Why Approving Permanent Normal Trade Relations with Russia Is in the U.S. National Interest

With or without consent of the governed and without study of the ramifications such as further dual use technology theft. As mentioned in a previous post, the US Department of Commerce is where China acquired 600 supercomputers from through the Clinton administration giving it the “great technology leap forward”.

Approval of Permanent Normal Trade Relations (PNTR) with Russia is the U.S. Chamber’s top trade priority before the Congress this year. The Chamber is working as part of the Coalition for U.S.-Russia Trade to reach this objective.

On December 16, 2011, trade ministers at the 8th Ministerial Conference of the World Trade Organization (WTO) celebrated the conclusion of 18 years of negotiations for Russia to accede to the WTO and invited Russia to become the organization’s 154th member. In those negotiations, which took place under both Republican and Democratic administrations, Russia committed to enact a host of reforms, and Moscow is expected to complete this work and formally join the WTO in July 2012.

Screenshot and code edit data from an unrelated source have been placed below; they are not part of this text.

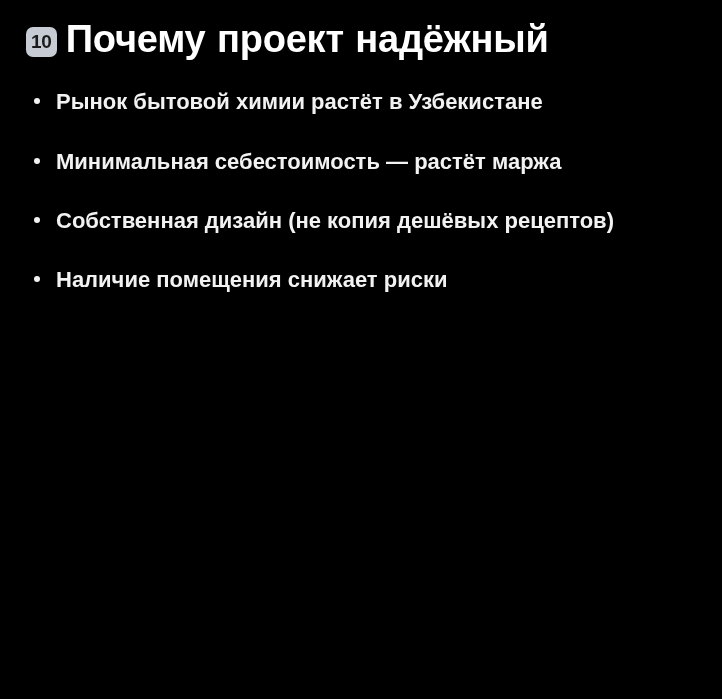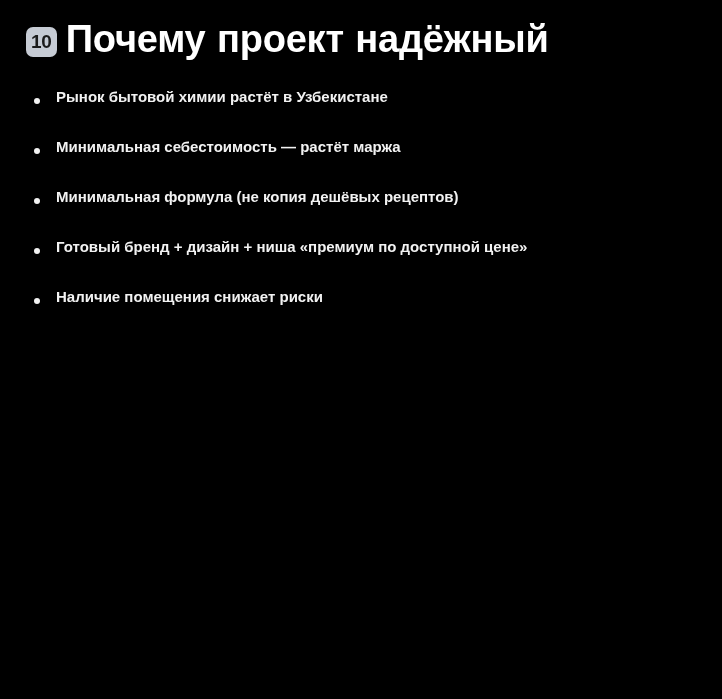"Рынок бытовой химии растёт в" ul.bullets > li { font-size: 15px -> 22px }
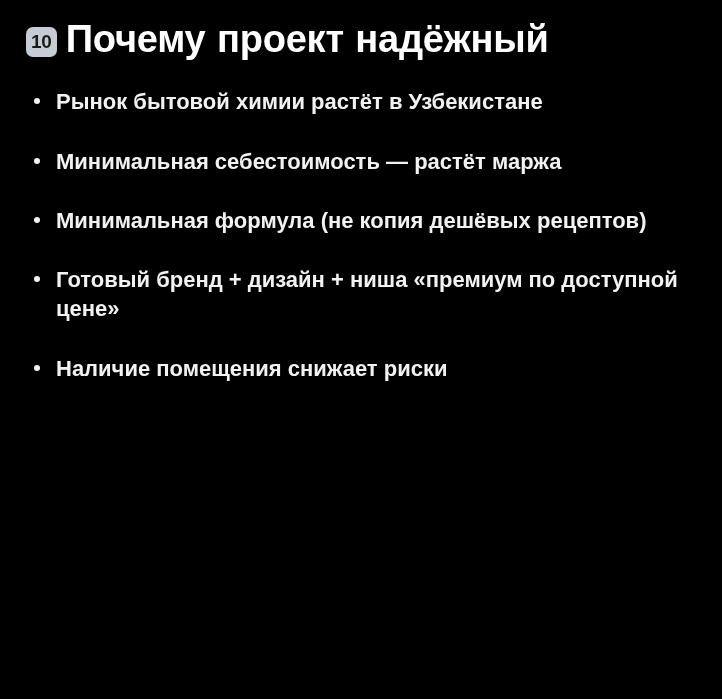"Минимальная формула (не копия дешёвых" span.bullet-text { text: Минимальная формула -> Собственная дизайн }
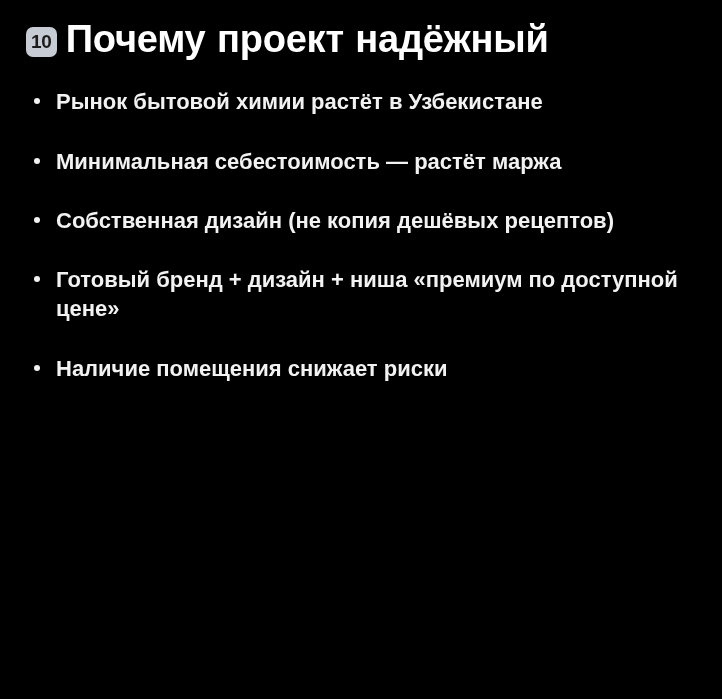"Готовый бренд + дизайн +" li { html: <li> <span></span> <span>Готовый бренд + дизайн + ниша «премиум по доступной цене»</span> </li> -> none }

That Russia will join the WTO is no longer in doubt. In fact, at this juncture, the United States can neither help nor hinder Russia in doing so. However, Congress must act to ensure that the United States benefits from the reforms Russia is undertaking as it joins the WTO. Specifically, Congress must pass a short and simple bill that grants Russia PNTR status and repeals the Jackson-Vanik amendment with respect to Russia. Failure to do so will put U.S. workers, farmers, and businesses at a unique disadvantage in the growing Russian marketplace and drive new sales, exports, and job-creation opportunities to our European and Asian competitors.